Most helpful customer reviews

13 of 14 people found the following review helpful.
surprisingly boring
By Ladybug
I have read and enjoyed some of Laura Kipnis' other work, including Against Love and The Female Thing. I was excited to read How to Become a Scandal. I am surprised to say, though, that the book was actually very boring. There were definitely funny moments, but, for the most part, Kipnis was not able to contribute anything new, insightful, or even interesting to the four well-known, already overly talked about scandals she addresses. Kipnis may have benefited from a bit more editing, but, as it is, the book felt sprawling, aimless, and just plain disappointing.

8 of 8 people found the following review helpful.
Not What I Was Looking For. . .
By D. Matlack
I live in a small community and the most startling aspect is how common increasingly bad and general shocking behavior occurs. It is as tho' negative attention is truly better than no attention at all and this actually has me curious.

"How to Become a Scandal" is filed under sociology and psychology which is misleading. Laura Kipknis is actually a professor of Radio/TV/Film and tho' she often references the likes of Freud and she is quite honest and upfront in her angles. She is discussing topics that capture 'her' attention and interest, not because they offer in significant solutions, credibility, or intellectual stimulation in the field of irregular mental behaviors. Nope! Ms. Kipknis is very honest and upfront in her true intentions: She just wants to dish.

The entire book is based on her own conjecture and speculations as to why these four very specific individuals were motivated to do what they did. It is not a particularly educated treatise or even based on actual psychological analysis so I really didn't find out what I was hoping to learn. In fact I wound up getting so depressed over Ms. Kipknis ongoing salacious flagellation of these, admittedly warped souls I was unable to finish.

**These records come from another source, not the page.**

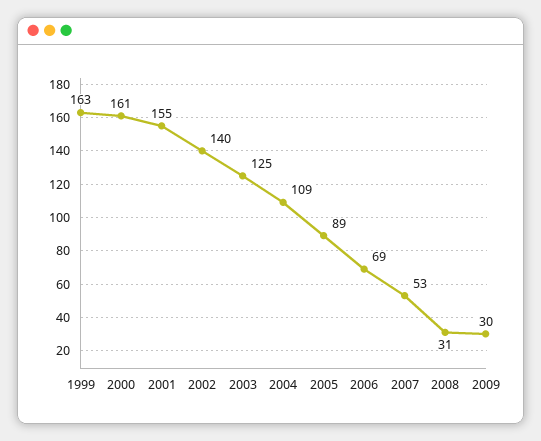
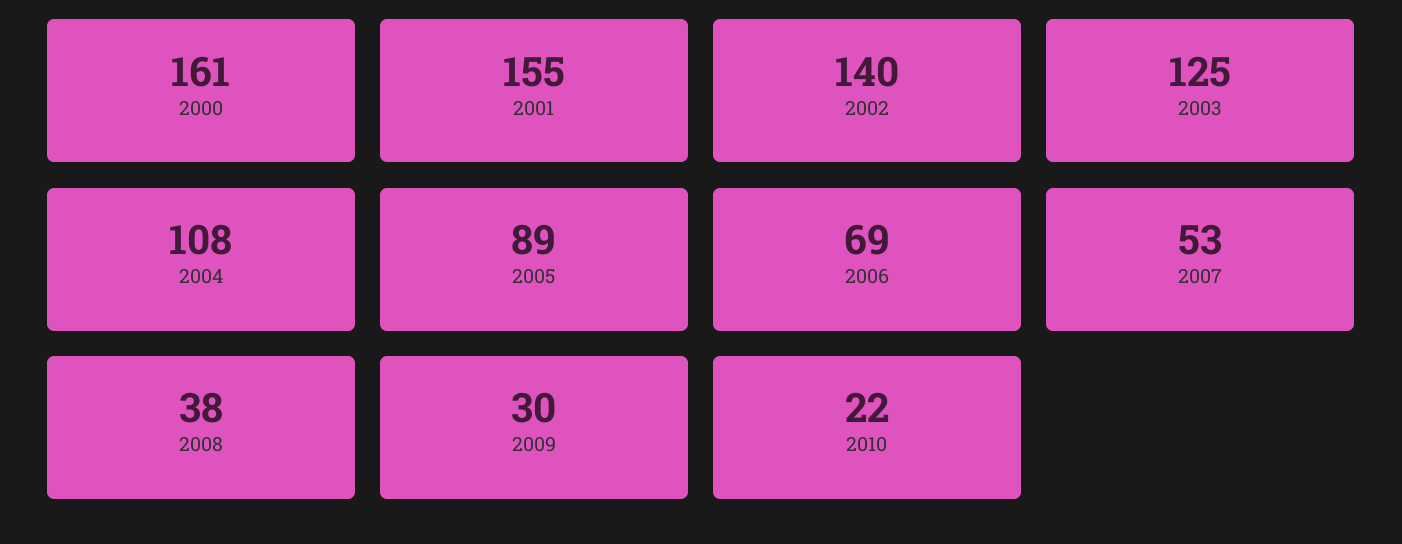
1999: 163 -> none
2004: 109 -> 108
2008: 31 -> 38
2010: none -> 22

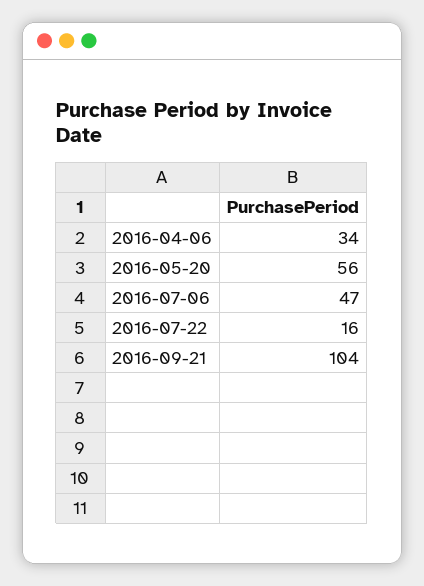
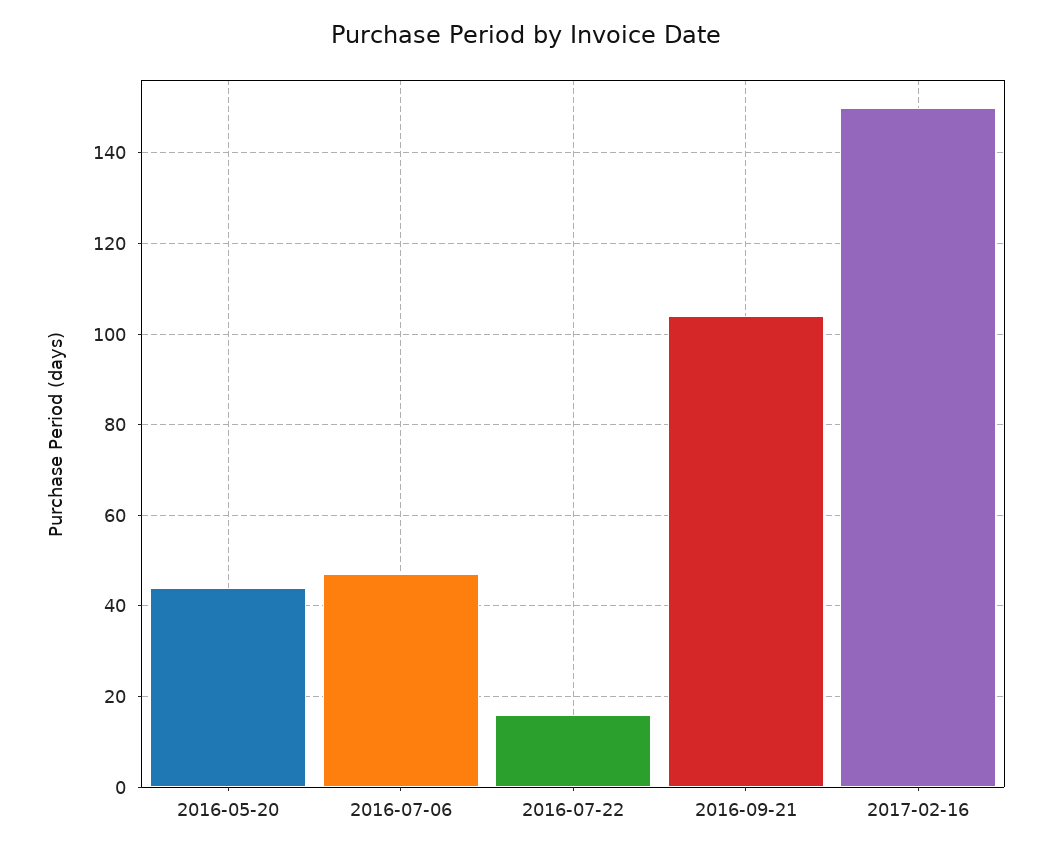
2016-04-06: 34 -> none
2016-05-20: 56 -> 45
2017-02-16: none -> 150

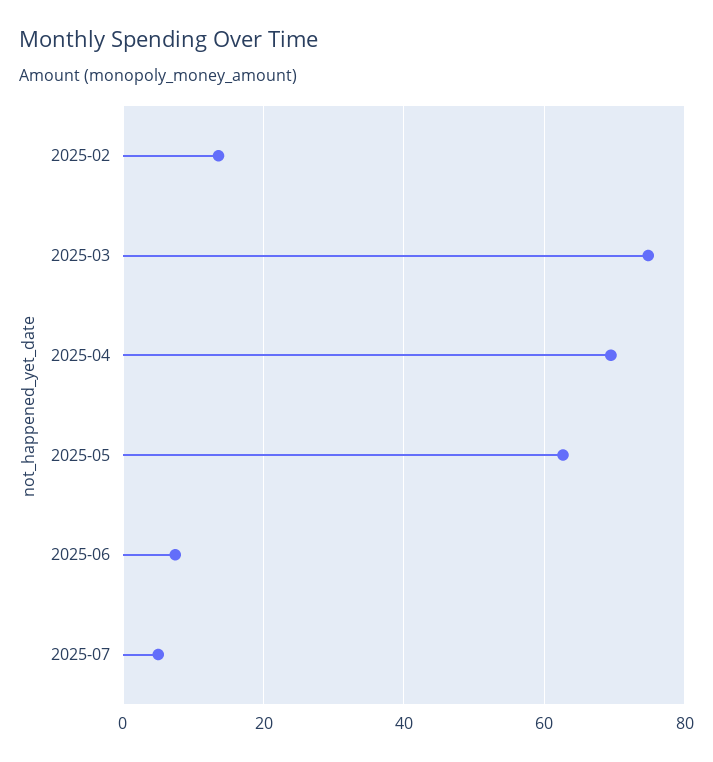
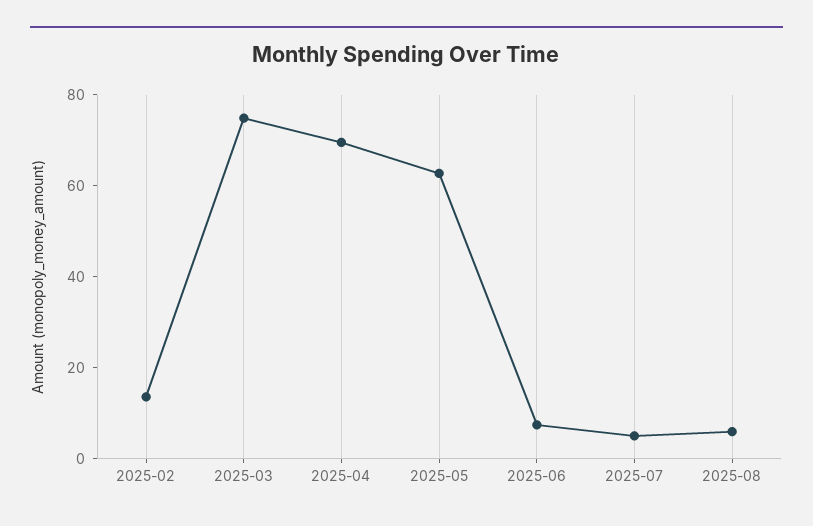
2025-08: none -> 5

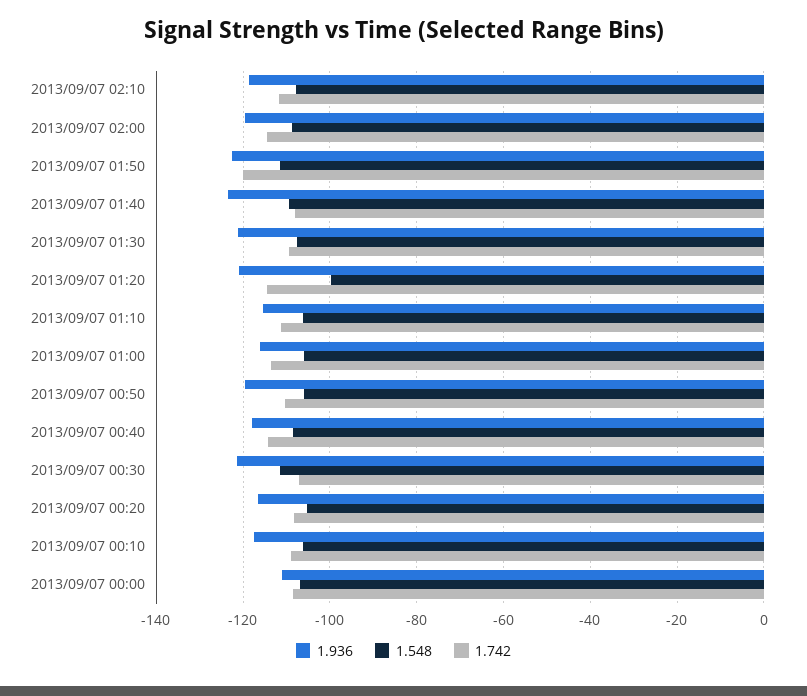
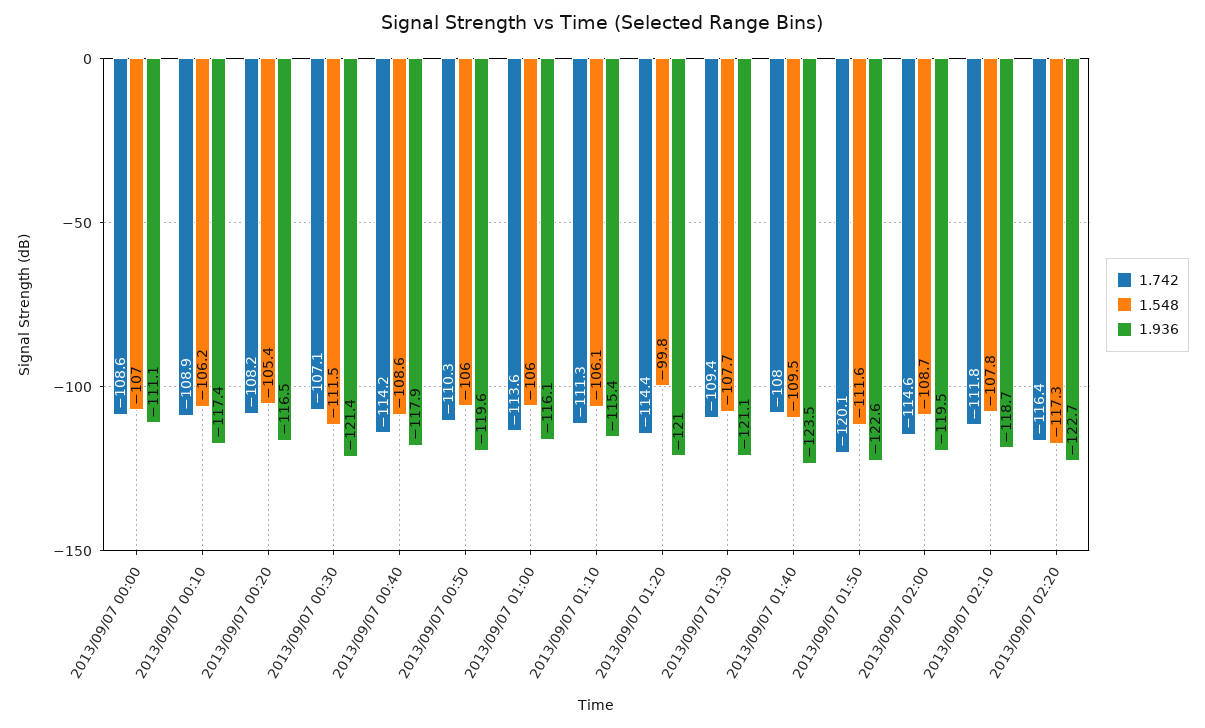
1.742, 2013/09/07 02:20: none -> -116.4
1.548, 2013/09/07 02:20: none -> -117.3
1.936, 2013/09/07 02:20: none -> -122.7

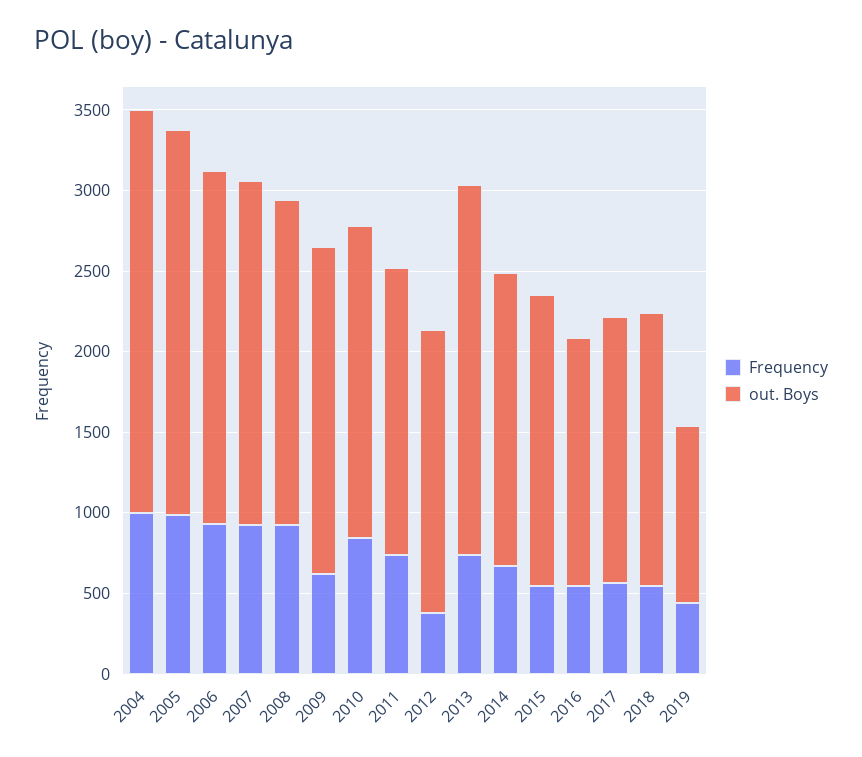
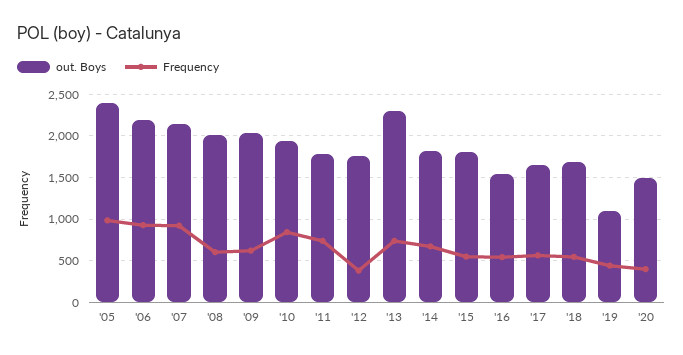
Frequency, 2004: 1000 -> none
out. Boys, 2004: 2500 -> none
Frequency, 2008: 900 -> 600
out. Boys, '20: none -> 1500
Frequency, '20: none -> 400

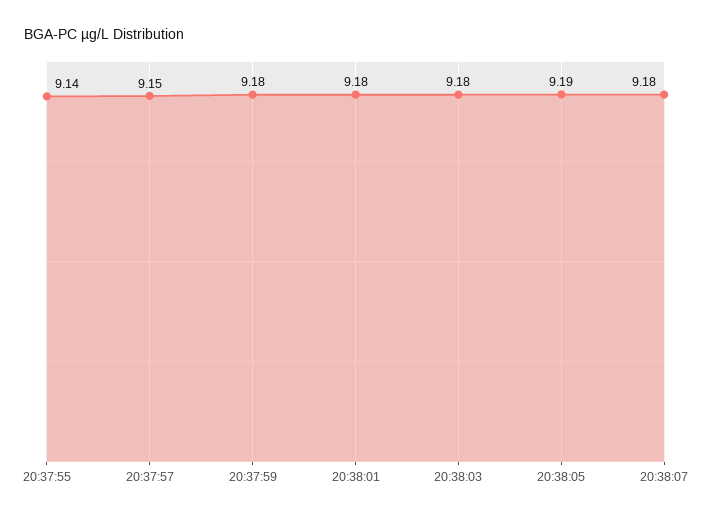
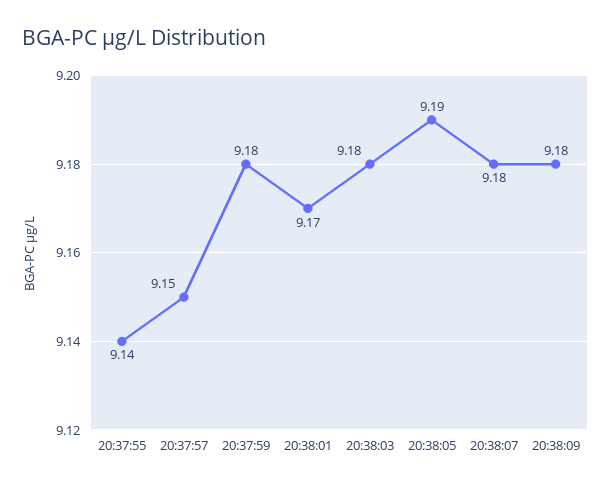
20:38:01: 9.18 -> 9.17
20:38:09: none -> 9.18

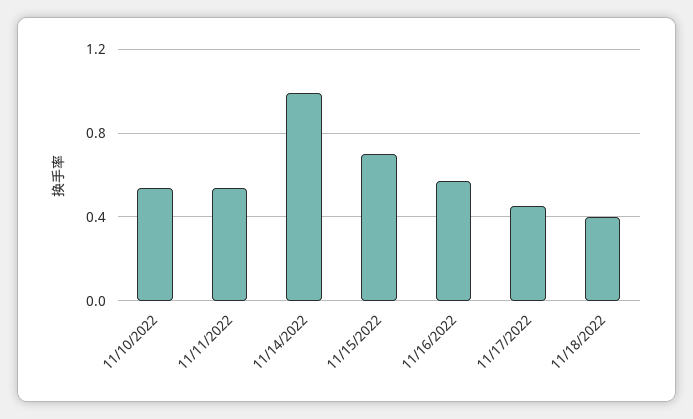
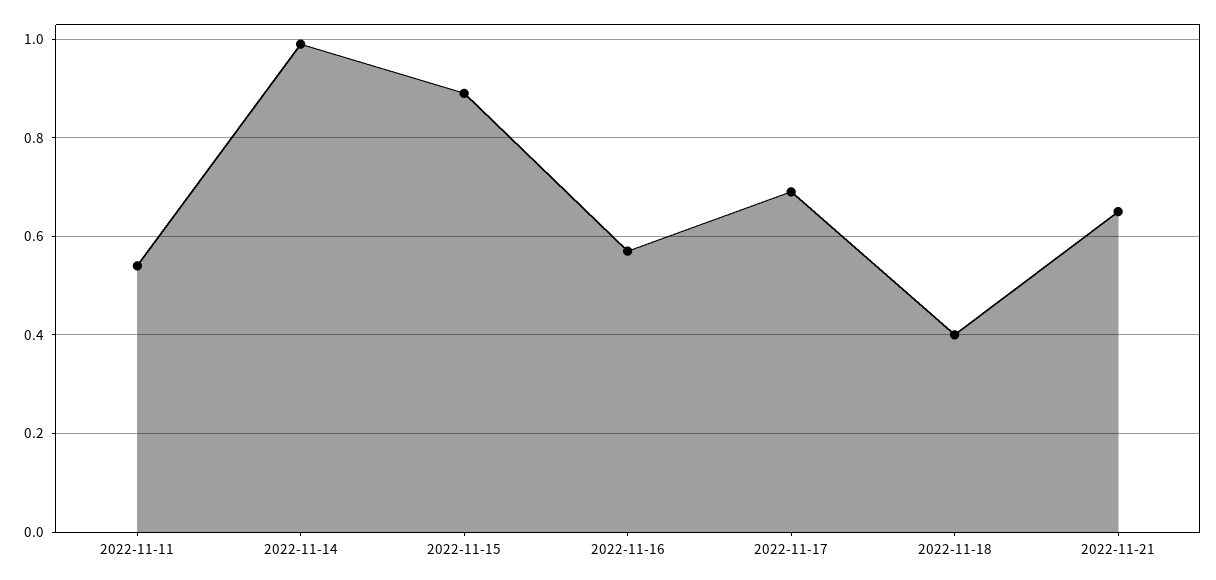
11/10/2022: 0.55 -> none
11/15/2022: 0.7 -> 0.9
11/17/2022: 0.45 -> 0.7
2022-11-21: none -> 0.65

0 of 0 people found the following review helpful.
An often insightful look at the tragi-comedy of scandal
By Elizabeth A. Root
I am assuming that the reader of the review can read the description of the book, so I won't spend too much time on that. The main subjects of the book are four: Lisa Kowak, the astronaut famous for her confrontation with a romantic rival; Sol Wachtler, former Chief Justice of the New York State Court of Appeals who harassed a former lover; Linda Tripp who manipulated Monica Lewinsky and revealed her affair; and James Frey, fantasist memoir writer.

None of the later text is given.